BookmarkSubscribeRSS Feed
Emma2021
Quartz | Level 8
I have the following SAS datasets in a folder : dsn_23jan2023 etc. suffix are dates. But sometimes those tables are empty. How can I select the latest non empty data from today’s date? Thank you
8 REPLIES 8
ballardw
Super User

I hope by "in a folder" means that you have a LIBRARY  assigned to reference those data sets.

 

If so you can query the SAS metadata, either SASHELP.Vtable or Dictionary.tables in proc sql to select those data sets, parse the set name for the date value and select the desired one. The question is exactly what "empty" means. Does it mean zero observations or does it mean zero variables or all the variables have missing values?

 

There is variable NOBS that has the number of observations, typically if this is greater than 0 then the set is not "empty" but if you mean variables with missing values that may not be what you want.

Emma2021
Quartz | Level 8
Yes, on my permanent folder (C drive).
I mean there could not many columns (headings), but I want non missing data (at least one observation without missing values at least for one variable).
Thank you
Quentin
Super User

I'm having a hard time understanding the data you have, and your goal.

 

Can should show a few example datasets , i.e. show DATA steps with CARDS to create e.g. dsn_23jan2023 , dsn_24jan2023, dsn_25jan2023?  And then describe the logic for which dataset you would like to select?

 

If all the datasets have the same variables, you're probably better of concatenating them all into a single dataset.  That should make it easier to work with the data.

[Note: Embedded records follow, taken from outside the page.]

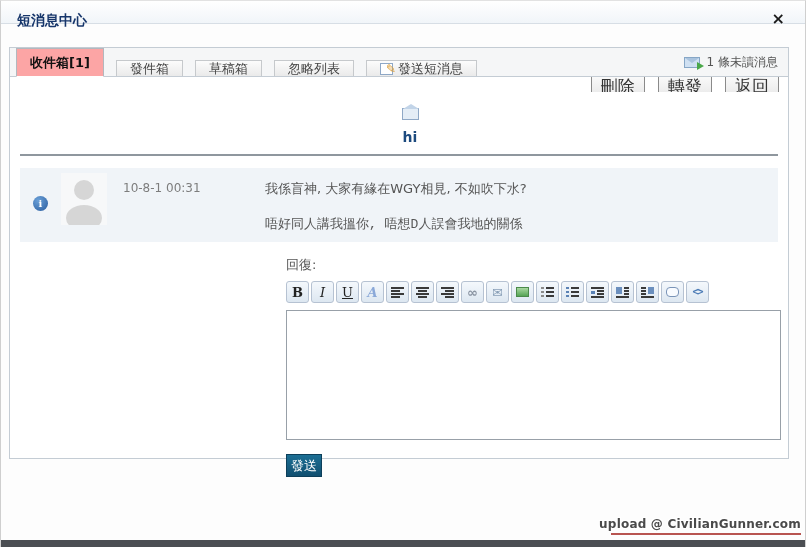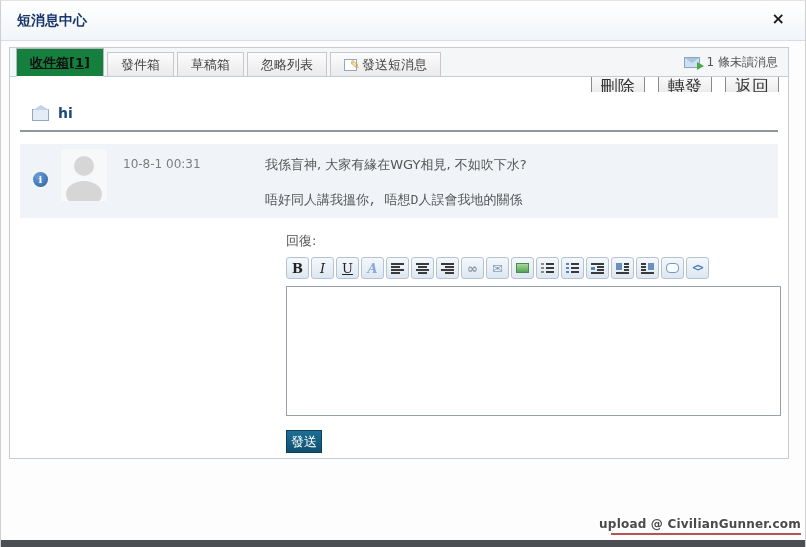"短消息中心" .titlebar { height: 40px -> 23px }
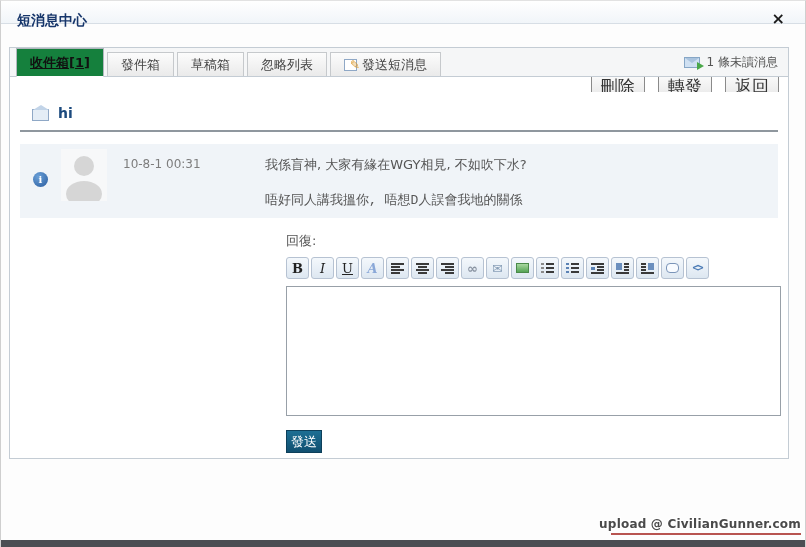"收件箱[1]" .tab.active { background: #15803d -> #fca5a5; text-decoration: underline -> none }
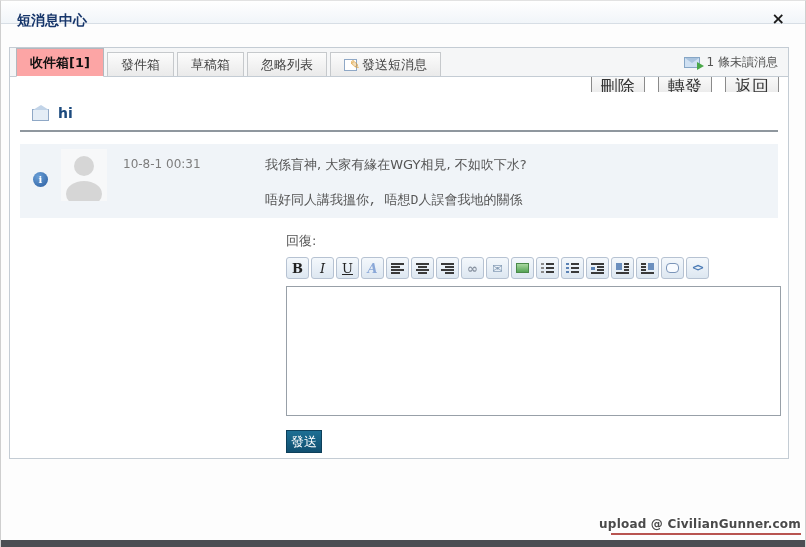"發件箱" .tab { height: 24px -> 16px; margin-left: 3px -> 12px }
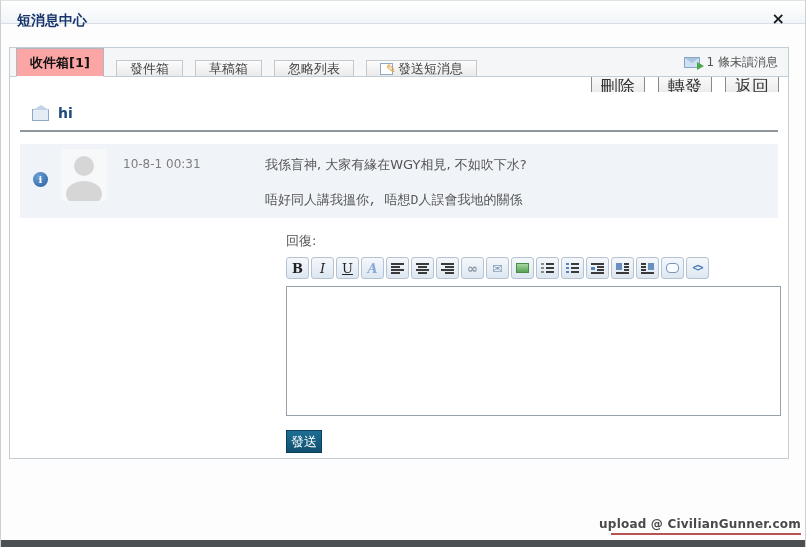"hi" .subject-row { flex-direction: none -> column }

BASUG is hosting free webinars Next up: Don Henderson presenting on using hash functions (not hash tables!) to segment data on June 12. Register now at the Boston Area SAS Users Group event page: https://www.basug.org/events.
Tom
Super User Tom
Super User

@Emma2021 wrote:
Yes, on my permanent folder (C drive).
I mean there could not many columns (headings), but I want non missing data (at least one observation without missing values at least for one variable).
Thank you

That is a little harder to test for.  You will have to actually read the dataset to tell if there are some non-missing values.  If the test was just that the dataset had any observations you could just check the metadata.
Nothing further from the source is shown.